◆ **Assigned task**
From the first line to the last, copy the listing exactly and omit the pictures.
· · · · · · ·
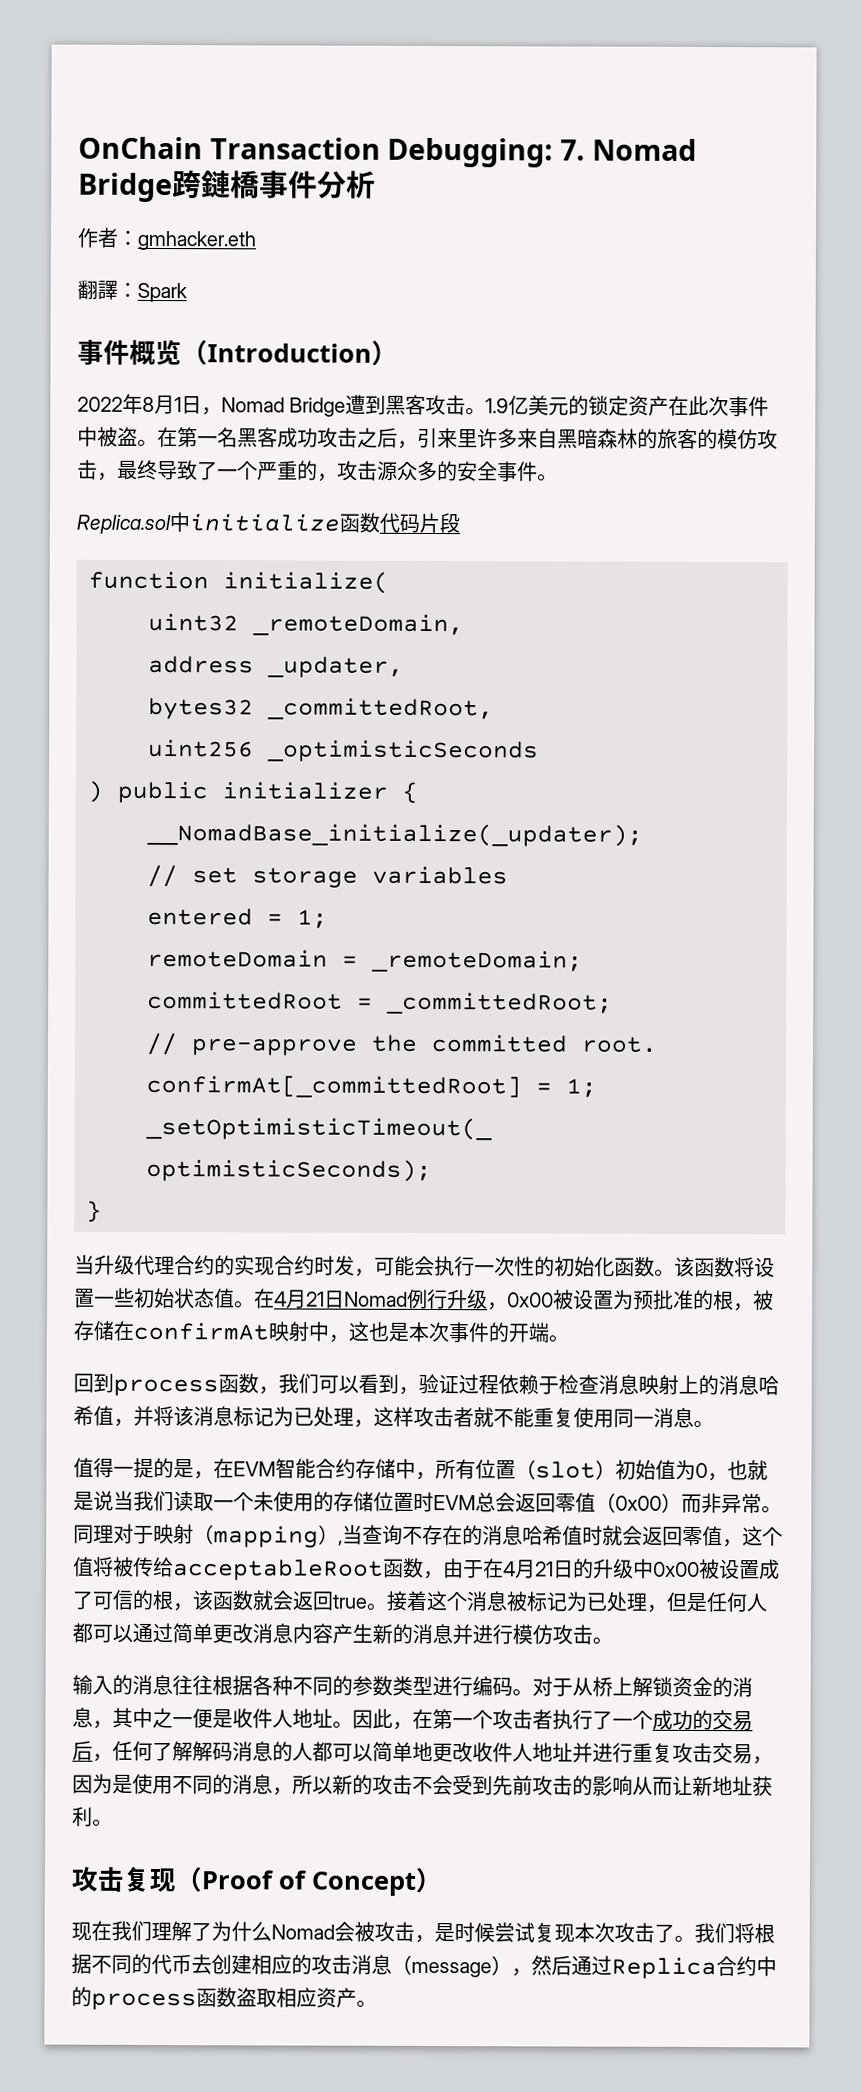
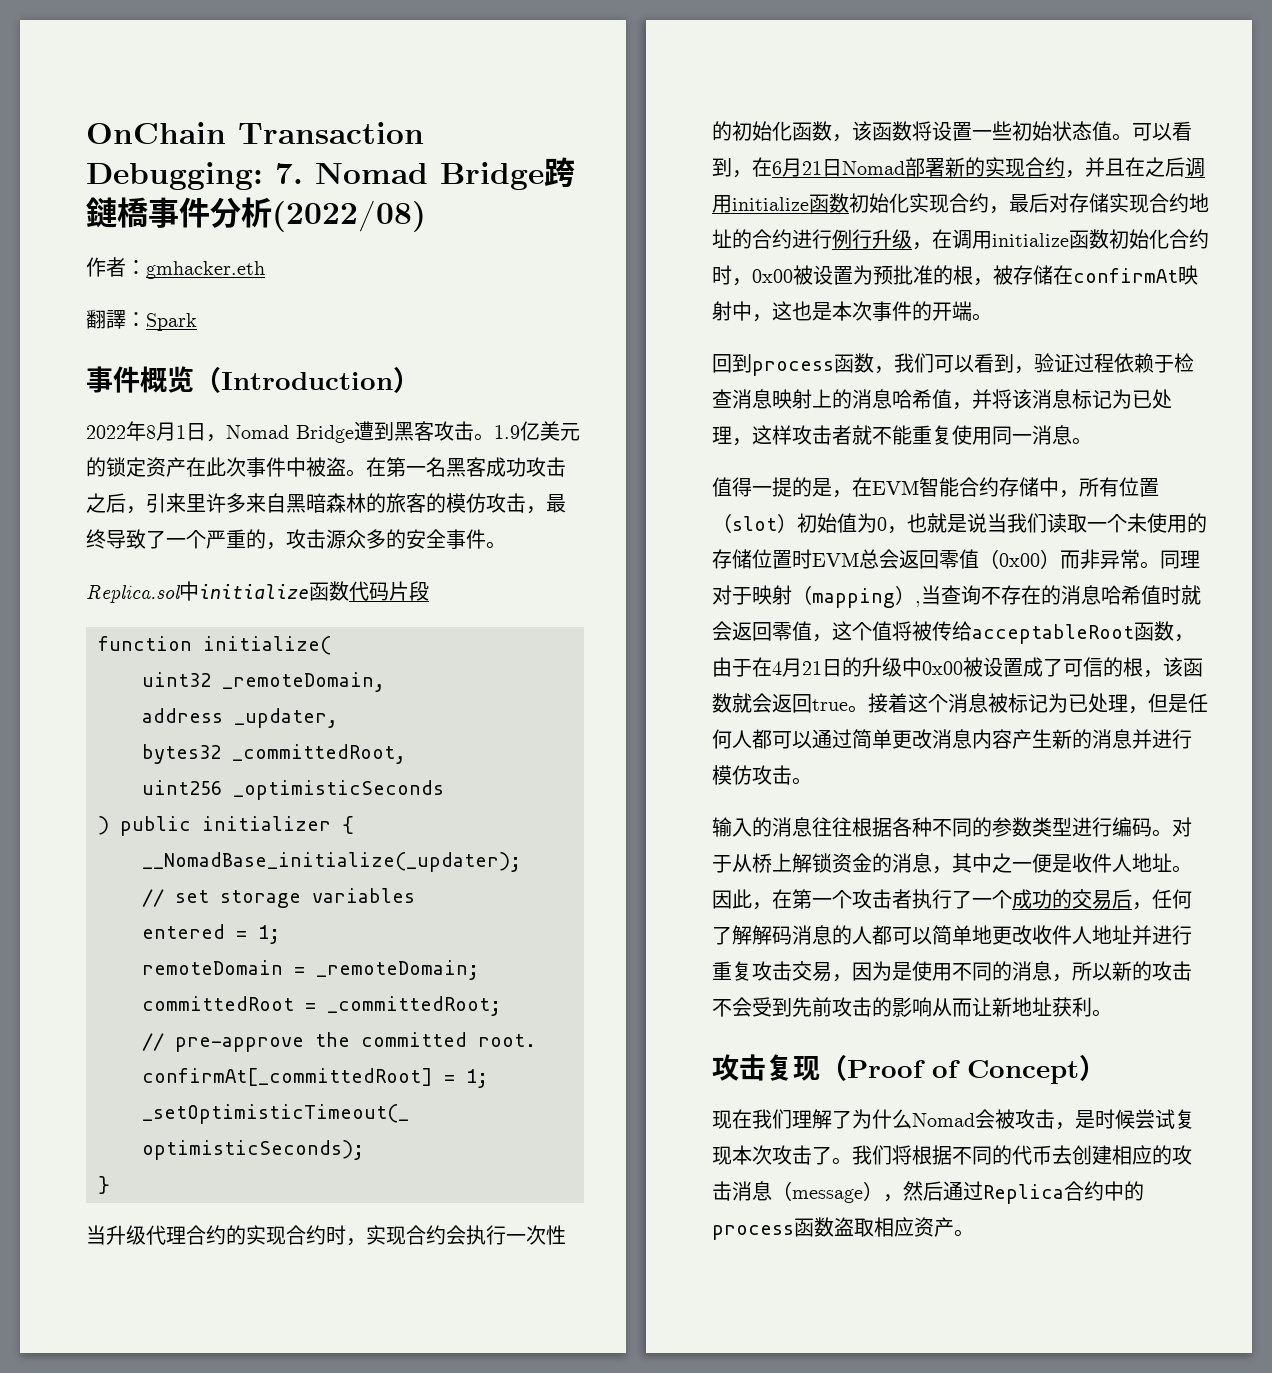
- OnChain Transaction Debugging: 7. Nomad Bridge跨鏈橋事件分析
+ OnChain Transaction Debugging: 7. Nomad Bridge跨鏈橋事件分析(2022/08)
- 当升级代理合约的实现合约时发，可能会执行一次性的初始化函数。该函数将设置一些初始状态值。
+ 当升级代理合约的实现合约时，实现合约会执行一次性的初始化函数，该函数将设置一些初始状态值。
- 在4月21日Nomad例行升级，0x00被设置为预批准的根，被存储在confirmAt映射中，这也是本次事件的开端。
+ 可以看到，在6月21日Nomad部署新的实现合约，并且在之后调用initialize函数初始化实现合约，最后对存储实现合约地址的合约进行例行升级，在调用initialize函数初始化合约时，0x00被设置为预批准的根，被存储在confirmAt映射中，这也是本次事件的开端。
· · · · · · ·
◆ **Solution for this exercise**
- OnChain Transaction Debugging: 7. Nomad Bridge跨鏈橋事件分析
+ OnChain Transaction Debugging: 7. Nomad Bridge跨鏈橋事件分析(2022/08)
- 当升级代理合约的实现合约时发，可能会执行一次性的初始化函数。该函数将设置一些初始状态值。
+ 当升级代理合约的实现合约时，实现合约会执行一次性的初始化函数，该函数将设置一些初始状态值。
- 在4月21日Nomad例行升级，0x00被设置为预批准的根，被存储在confirmAt映射中，这也是本次事件的开端。
+ 可以看到，在6月21日Nomad部署新的实现合约，并且在之后调用initialize函数初始化实现合约，最后对存储实现合约地址的合约进行例行升级，在调用initialize函数初始化合约时，0x00被设置为预批准的根，被存储在confirmAt映射中，这也是本次事件的开端。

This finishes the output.